§ **What the task asks**:
Every line below that includes the word "https" needs to be copied.

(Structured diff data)
__________
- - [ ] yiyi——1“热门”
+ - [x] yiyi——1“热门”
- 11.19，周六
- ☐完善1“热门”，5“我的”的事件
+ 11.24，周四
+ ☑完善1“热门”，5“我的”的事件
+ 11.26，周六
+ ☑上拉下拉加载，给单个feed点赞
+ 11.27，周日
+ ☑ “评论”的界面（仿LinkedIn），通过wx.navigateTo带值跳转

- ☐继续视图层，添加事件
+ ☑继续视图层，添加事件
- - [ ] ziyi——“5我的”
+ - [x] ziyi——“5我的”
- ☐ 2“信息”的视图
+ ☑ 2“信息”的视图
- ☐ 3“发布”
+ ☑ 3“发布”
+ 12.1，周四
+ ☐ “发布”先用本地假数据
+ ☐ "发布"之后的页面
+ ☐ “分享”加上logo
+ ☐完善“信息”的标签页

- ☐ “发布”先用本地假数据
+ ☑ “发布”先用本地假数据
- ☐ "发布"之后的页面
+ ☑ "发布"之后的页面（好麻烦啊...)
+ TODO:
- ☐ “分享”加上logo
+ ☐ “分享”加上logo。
__________
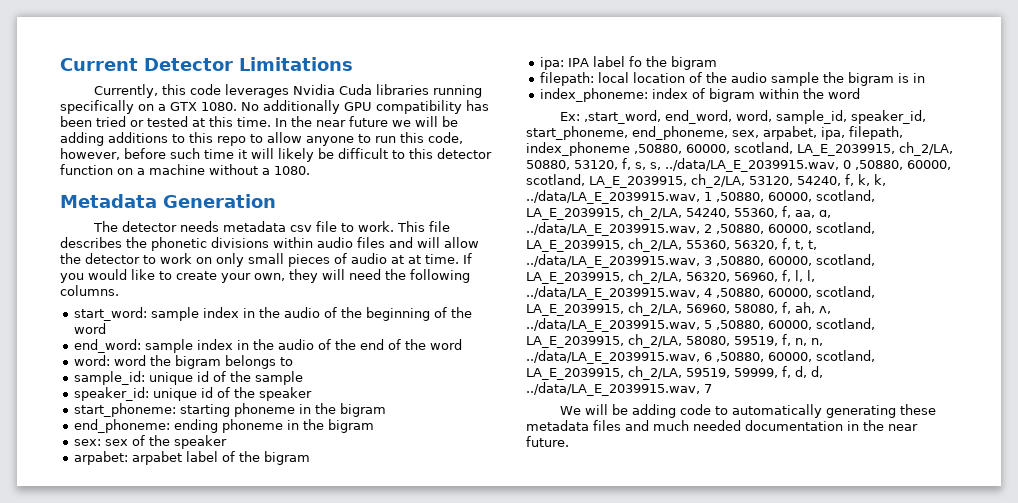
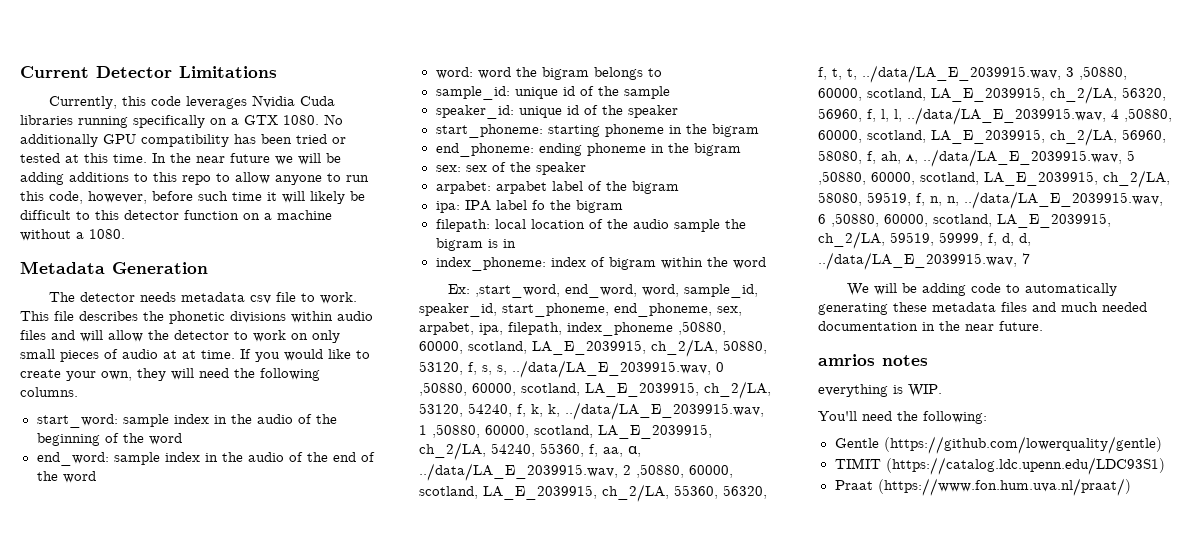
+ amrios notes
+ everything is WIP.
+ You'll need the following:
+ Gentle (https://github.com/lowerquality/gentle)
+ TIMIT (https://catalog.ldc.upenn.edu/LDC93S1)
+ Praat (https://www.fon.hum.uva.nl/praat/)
__________
§ **Exercise answer**:
+ Gentle (https://github.com/lowerquality/gentle)
+ TIMIT (https://catalog.ldc.upenn.edu/LDC93S1)
+ Praat (https://www.fon.hum.uva.nl/praat/)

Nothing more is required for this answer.